10-31-2022 09:46 AM
Hi,
I have data in parquet format in GCS buckets partitioned by name eg. gs://mybucket/name=ABCD/
I am trying to create a table in Databaricks as follows
DROP TABLE IF EXISTS name_test;
CREATE TABLE name_test
USING parquet
LOCATION "gs://mybucket/name=*/";
It is loading all the columns except name !

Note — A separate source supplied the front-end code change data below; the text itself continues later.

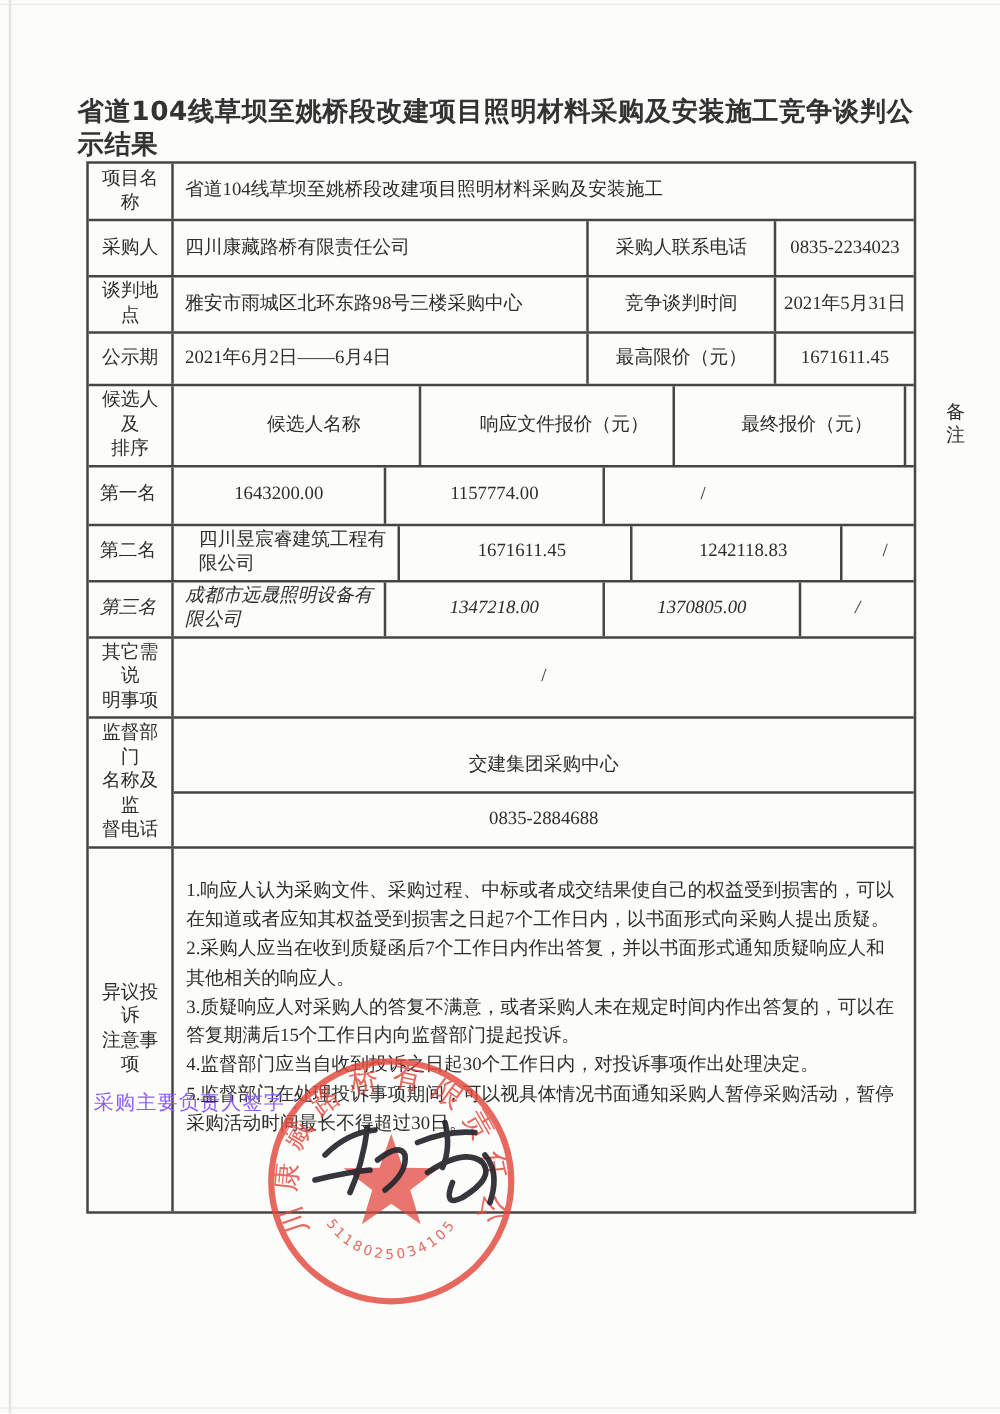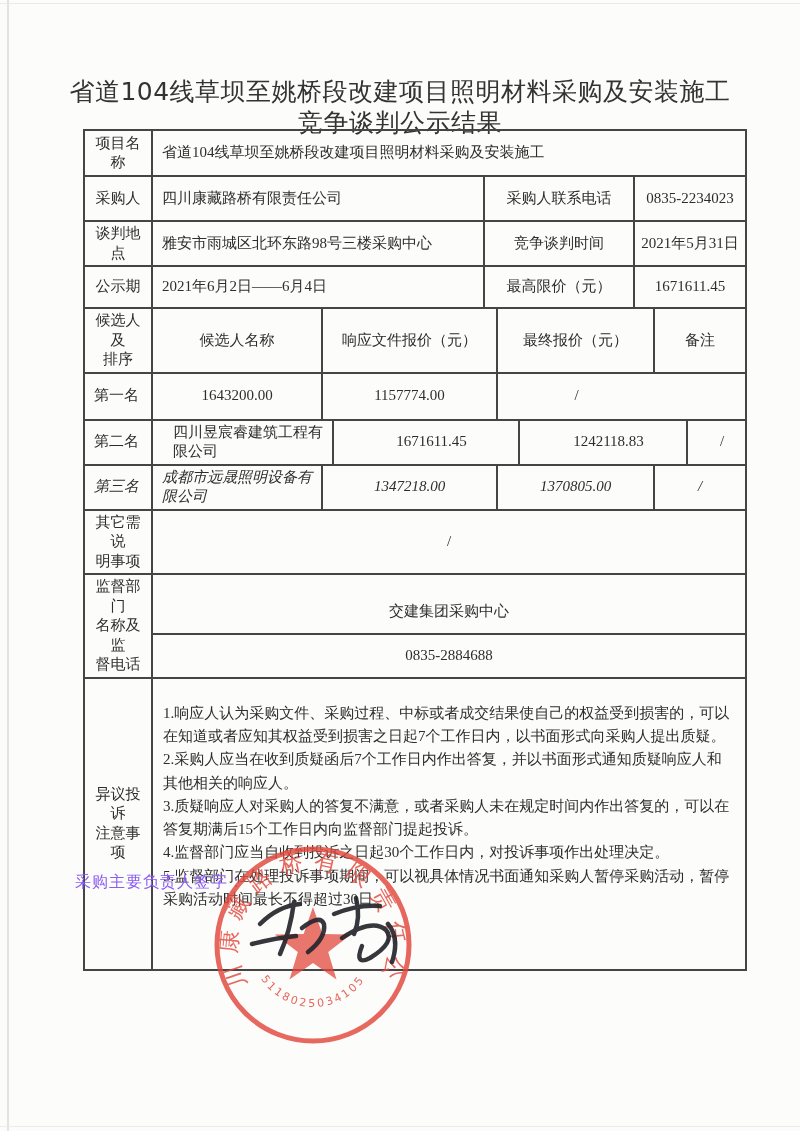"省道104线草坝至姚桥段改建项目照明材料采购及安装施工竞争谈判公示结果" .title { font-size: 25px -> 21px; font-weight: normal -> bold; text-align: center -> left }
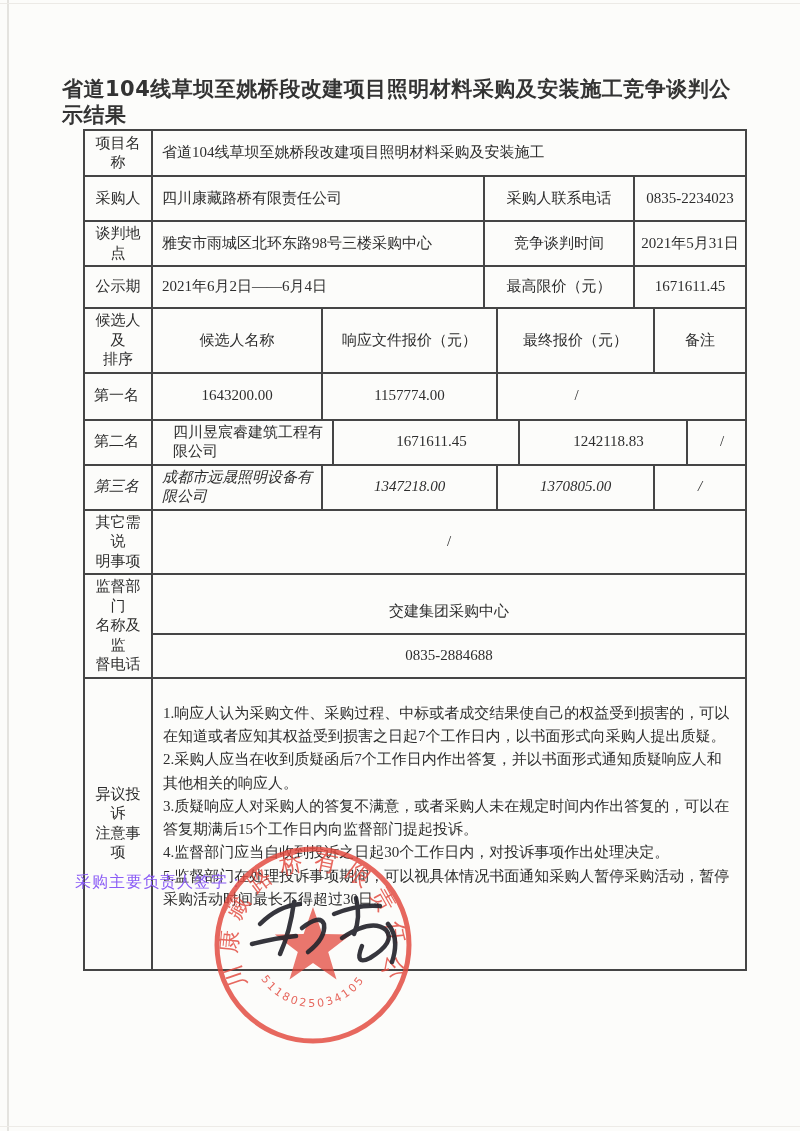"项目名称" .tbl { left: 83px -> 69px }
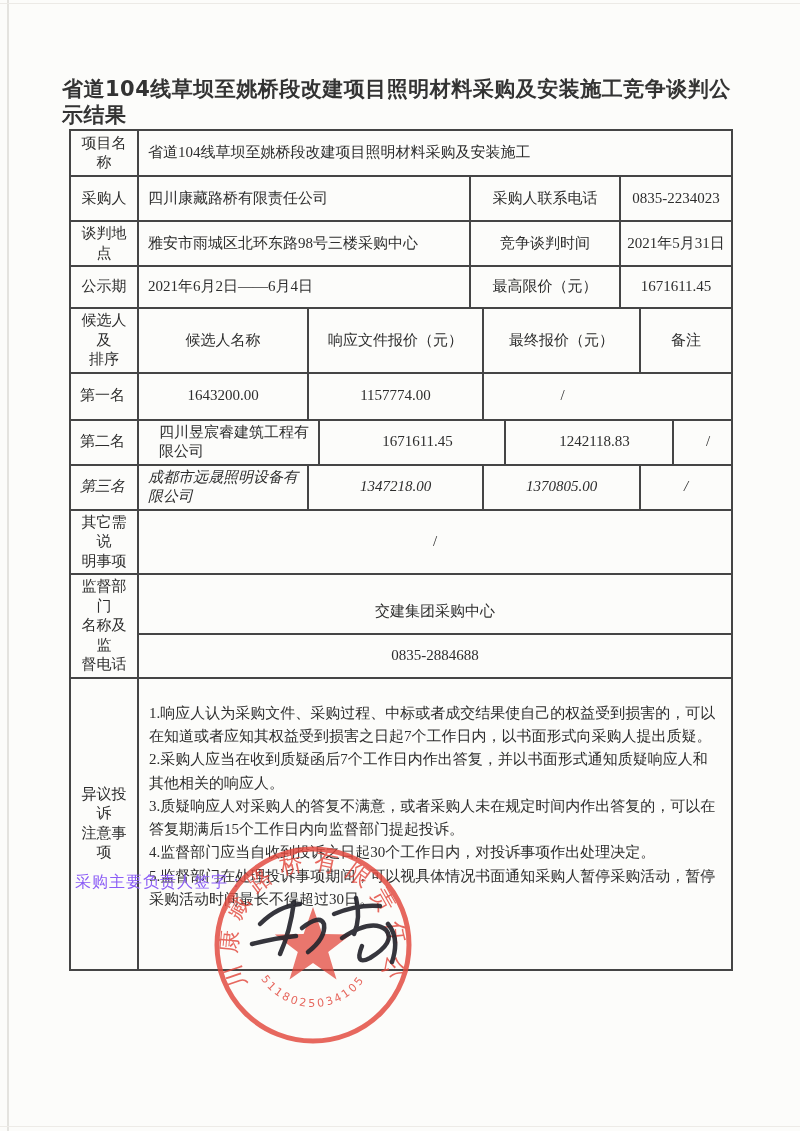"候选人及" .rh { gap: none -> 28px }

I get the following error when trying to view the schema from Data console
An error occurred while fetching table: name_test
com.databricks.backend.common.rpc.DatabricksExceptions$SQLExecutionException: java.util.NoSuchElementException: key not found: name
It should infer the schema automatically I suppose,
Can someone let me know where I am doing wrong?
Thanks
11-01-2022 06:20 AM
CREATE TABLE name_test
(
id INT,
other STRING
)
PARTITIONED BY ( name STRING);
COPY INTO name_test
FROM "gs://<my_bucket>/"
FILEFORMAT = parquet;
This combination worked, after some trial and error.
Thanks for your help Pat.
11-01-2022 01:46 AM
Hi @M Baig ,
the error doesn't tell me much, but you could try:
CREATE TABLE name_test
USING parquet
PARTITIONED BY ( name STRING)
LOCATION "gs://mybucket/";
11-01-2022 03:11 AM
Hi Pat
Thanks for your reply.
I tried your approach but it didn't worked getting the following exception
Error in SQL statement: AnalysisException: Cannot use all columns for partition columns
com.databricks.backend.common.rpc.DatabricksExceptions$SQLExecutionException: org.apache.spark.sql.AnalysisException: Cannot use all columns for partition columns
at org.apache.spark.sql.execution.datasources.PreprocessTableCreation.org$apache$spark$sql$execution$datasources$PreprocessTableCreation$$failAnalysis(rules.scala:454)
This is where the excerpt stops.